А мы были ее любимчиками. Даже миссис Тепович это знала.
Поэтому мне хочется думать, будто бабушка верила, что, если изберет верное время, первыми в доме окажемся мы с Джиной. Она не могла хотеть, чтобы это была моя мама. Не могла хотеть, чтобы первым на чердак поднялся мой отец. Некоторые вещи слишком жестоки, какая бы за ними ни скрывалась любовь.
Возможно, она думала, что мы скорее поймем это и примем. Потому что мы были ее любимчиками, и, хоть мама и выросла здесь вместе с моими тетями и дядями, все они прожили вдали от лесов гораздо дольше, чем мы, бабушкины внуки.
Когда уютный покой субботнего дня разлетелся на осколки, мы с Джиной были в разных частях дома. Я перебирал в кладовке прошлогодние консервы и как раз обнаружил древнюю стеклянную банку, полную монет, когда сверху донесся дрожащий крик. Я подумал, что Джина наткнулась на дохлого енота, на гнездо с высохшими трупиками белок… на что-нибудь из того, что порой обнаруживается на деревенских чердаках.

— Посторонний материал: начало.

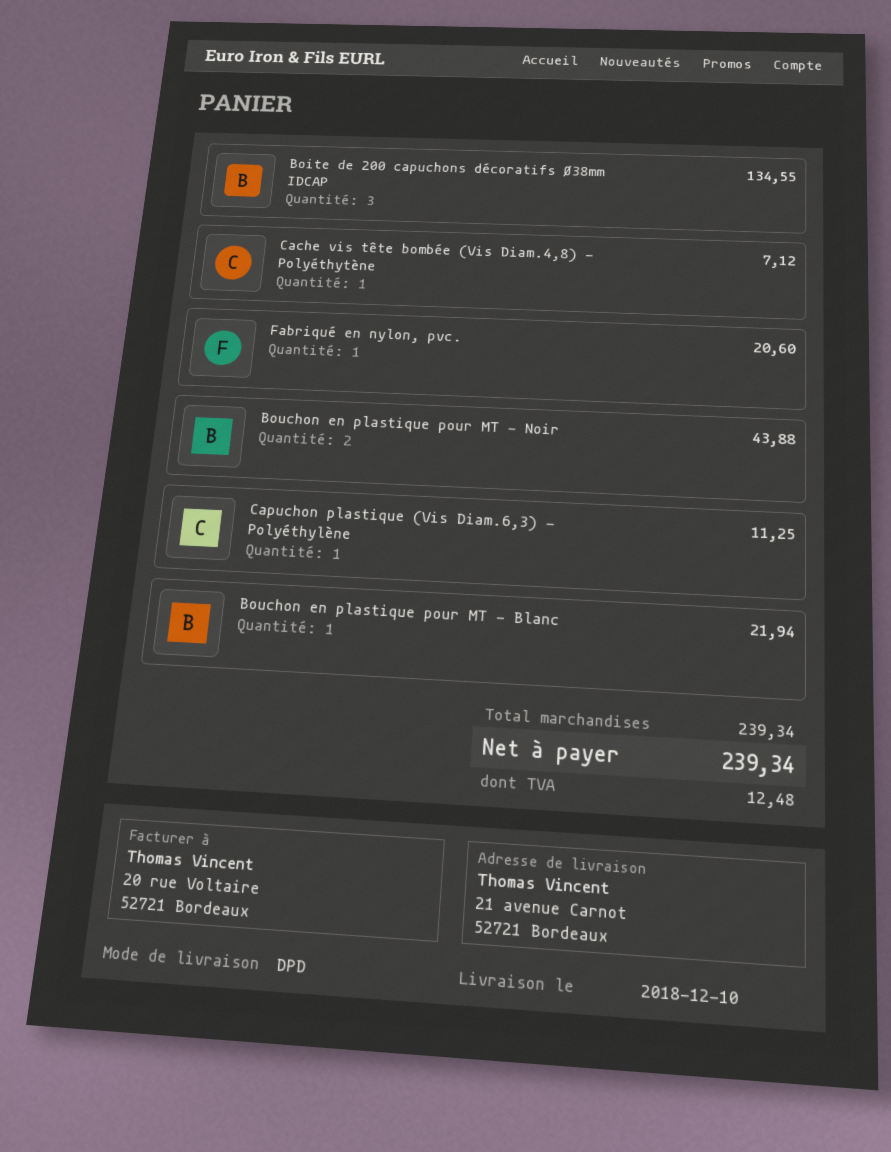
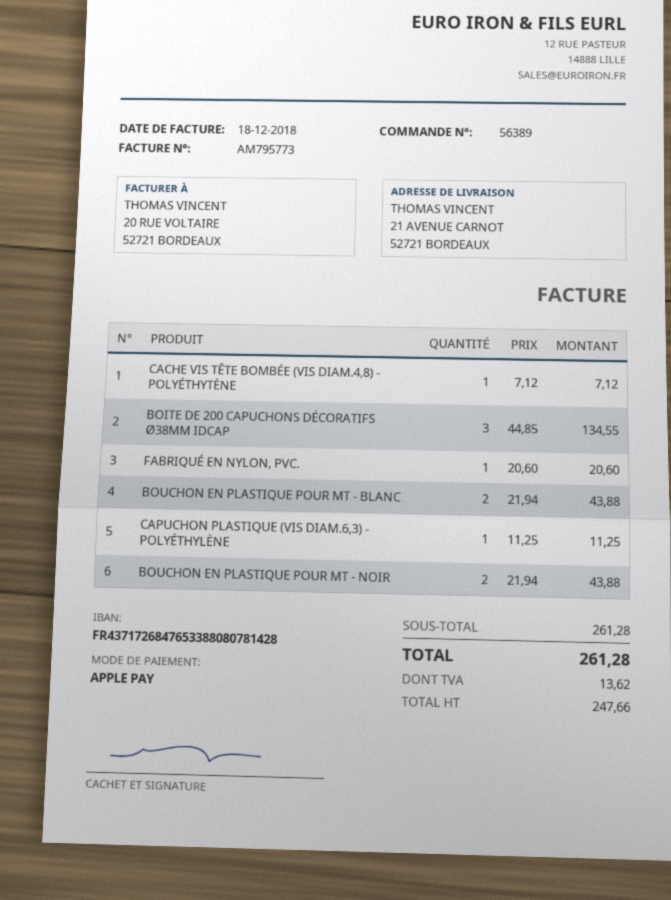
Bouchon en plastique pour MT - Blanc: 1 for 21.94 -> 2 for 43.88
subtotal: 239.34 -> 261.28
tax: 12.48 -> 13.62
total: 239.34 -> 261.28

Но когда Джина спустилась за мной, лицо ее было бледным, а голос таким тихим, что я едва его слышал. «Шей, — говорила она, или пыталась сказать. — Шей». Она повторяла это снова и снова, через силу, глядя в никуда. «Шей».
Я не верил ей, пока поднимался на чердак по складной лестнице; не верил, пока шел по грубым скрипящим половицам, сгибаясь под скатом крыши, окруженный полумраком, паутиной и запахом вековой, казалось, пыли. Но, проведя на коленях пять, а может, и двадцать минут, я поверил, пусть даже окружающий мир окончательно утратил смысл.
На чердаке был свет, тусклый, сочившийся сквозь маленькие треугольные окошки в крыше. И воздух, проходивший сквозь реечные отдушины с обоих концов. И тело моей сестры на раскладушке между побитым жизнью чемоданом и башней из картонных коробок, укрытое натянутой до груди простыней.